President Bola Ahmed Tinubu's administration has borrowed N65.9 trillion in 24 months, surpassing the total debt Nigeria incurred in its first 55 years of independence, according to Dele Oye, chairman of the Alliance for Economic Research and Ethics LTD/GTE.
Oye, former chairman of the Organised Private Sector of Nigeria (OPSN), noted that while previous governments accumulated debt over decades, the Tinubu administration added N65.9 trillion in just two years, compared to N12 trillion over 55 years.
With Nigeria's total public debt at N159.28 trillion as of April 2026, according to the Debt Management Office, every Nigerian owes N670,000. Oye warned that without urgent measures to boost revenue and fiscal discipline, the rising debt burden could pressure public finances and limit spending on critical sectors.

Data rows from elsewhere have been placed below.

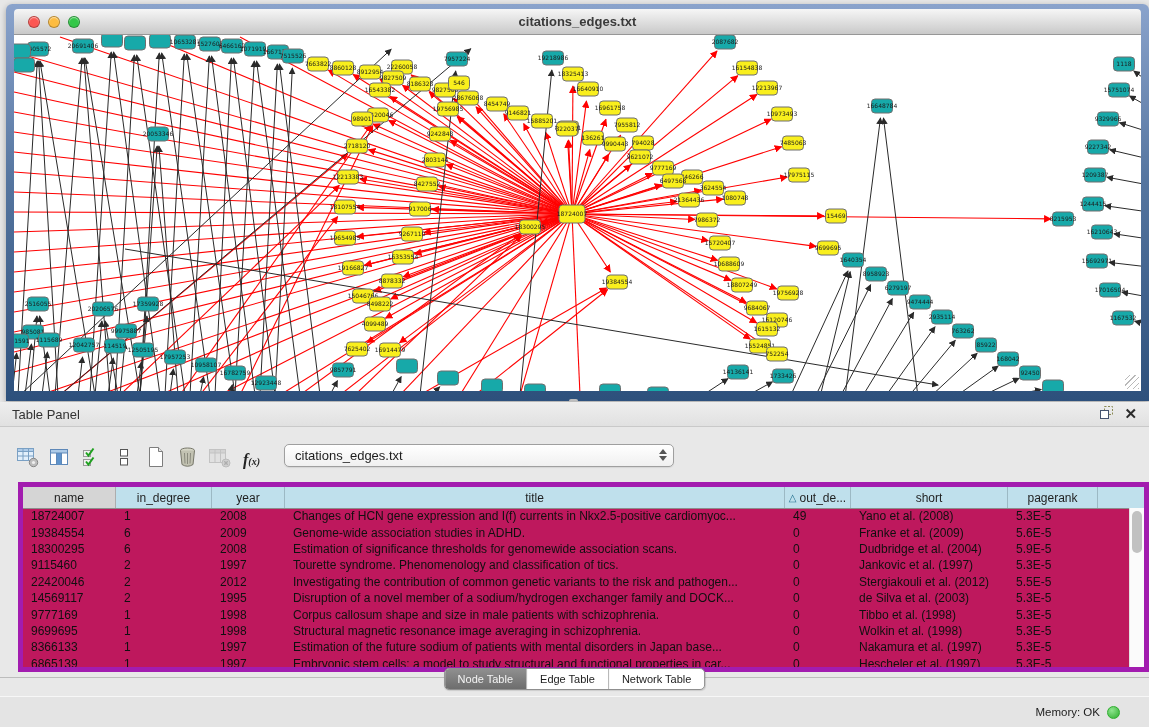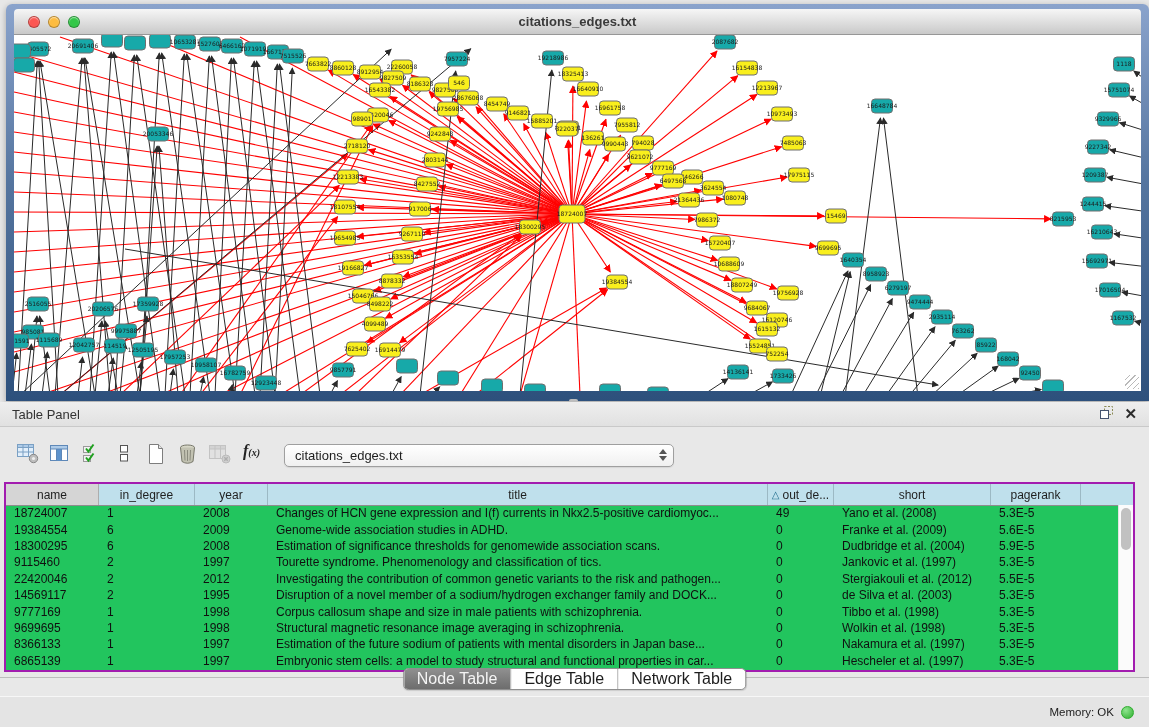"f(x)" .tbtn { align-items: flex-start -> flex-end }
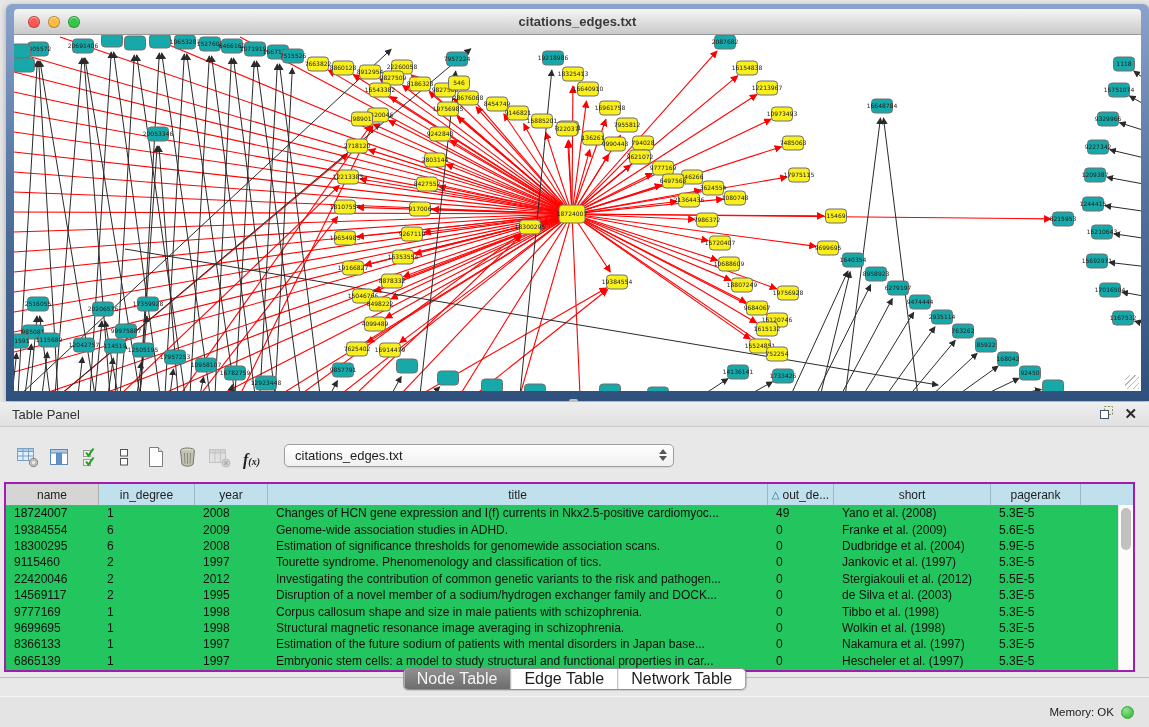"name" .table-wrap { background: #22c55e -> #be185d; border: 2px solid #a21caf -> 5px solid #a21caf; left: 4px -> 18px }
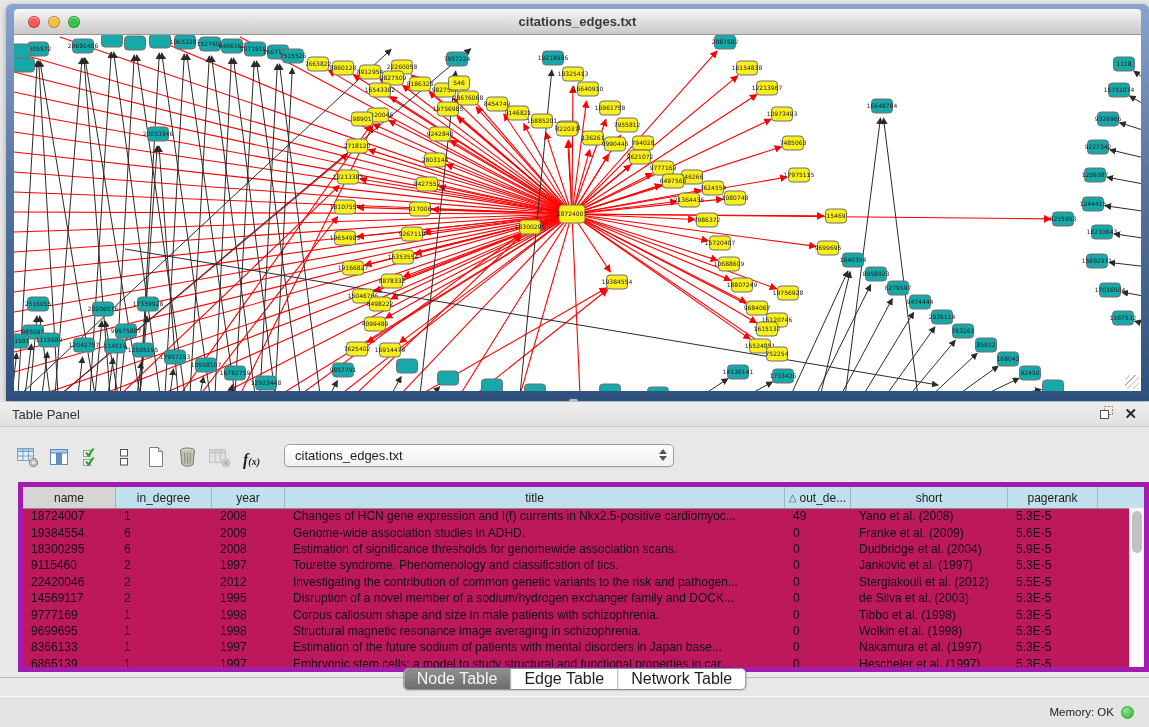"Node Table" .tab { font-size: 16px -> 11px }
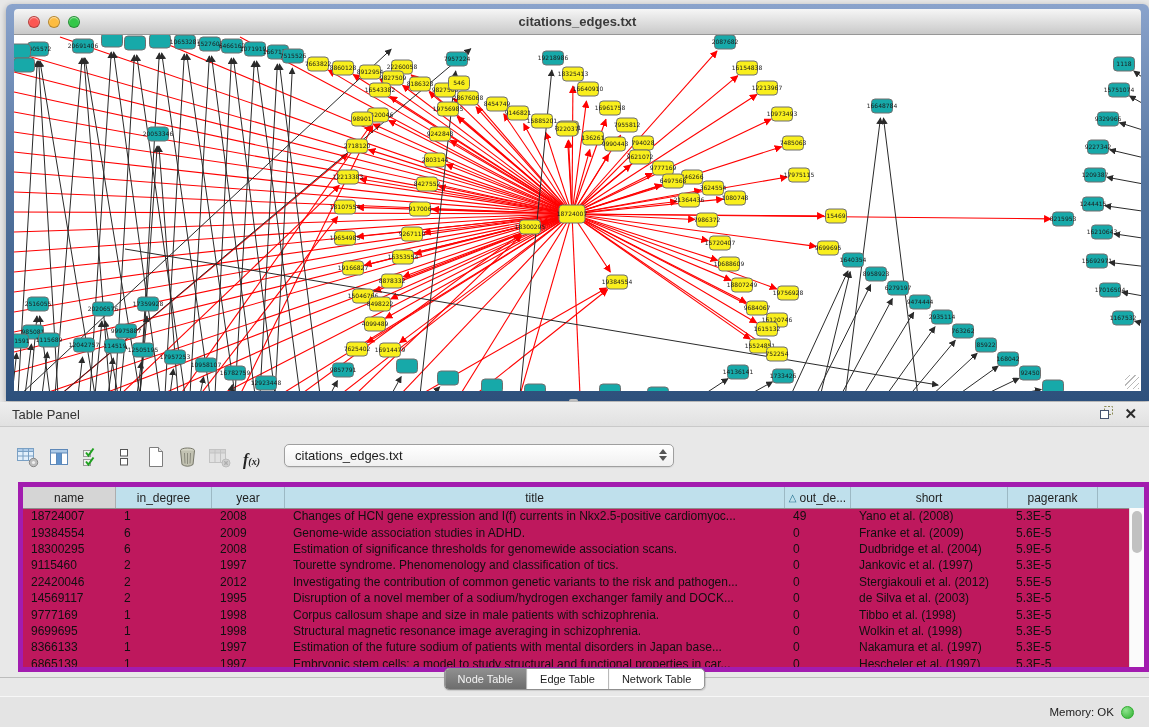"Memory: OK" .statusbar { padding-right: 15px -> 29px }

He recalled that in 2006, President Olusegun Obasanjo paid $12 billion to cancel $30 billion in Paris Club debt, leaving Nigeria briefly debt-free. By 2015 under President Goodluck Jonathan, debt had crept back to N12.06 trillion. Under President Muhammadu Buhari, debt surged from N12.06 trillion to N87.38 trillion, a 620% increase, including N23.7 trillion in securitised Ways and Means advances.
Oye cautioned against relying solely on the debt-to-GDP ratio, which stands at 35.5% below the IMF's 55% distress threshold. He stressed that the debt service-to-revenue ratio is more critical, noting it was 116.8% in 2024 and 113% in Q1 2025. In January 2025, the Federal Government paid N696.27 billion in debt service against N483.47 billion in retained revenue, a 144% coverage ratio.
Oye expressed confidence in Nigeria's potential, urging digitised tax collection, enforcement of the Fiscal Responsibility Act, restructuring Eurobond maturities, channelling oil windfalls into a stabilisation fund, and empowering states to generate revenue.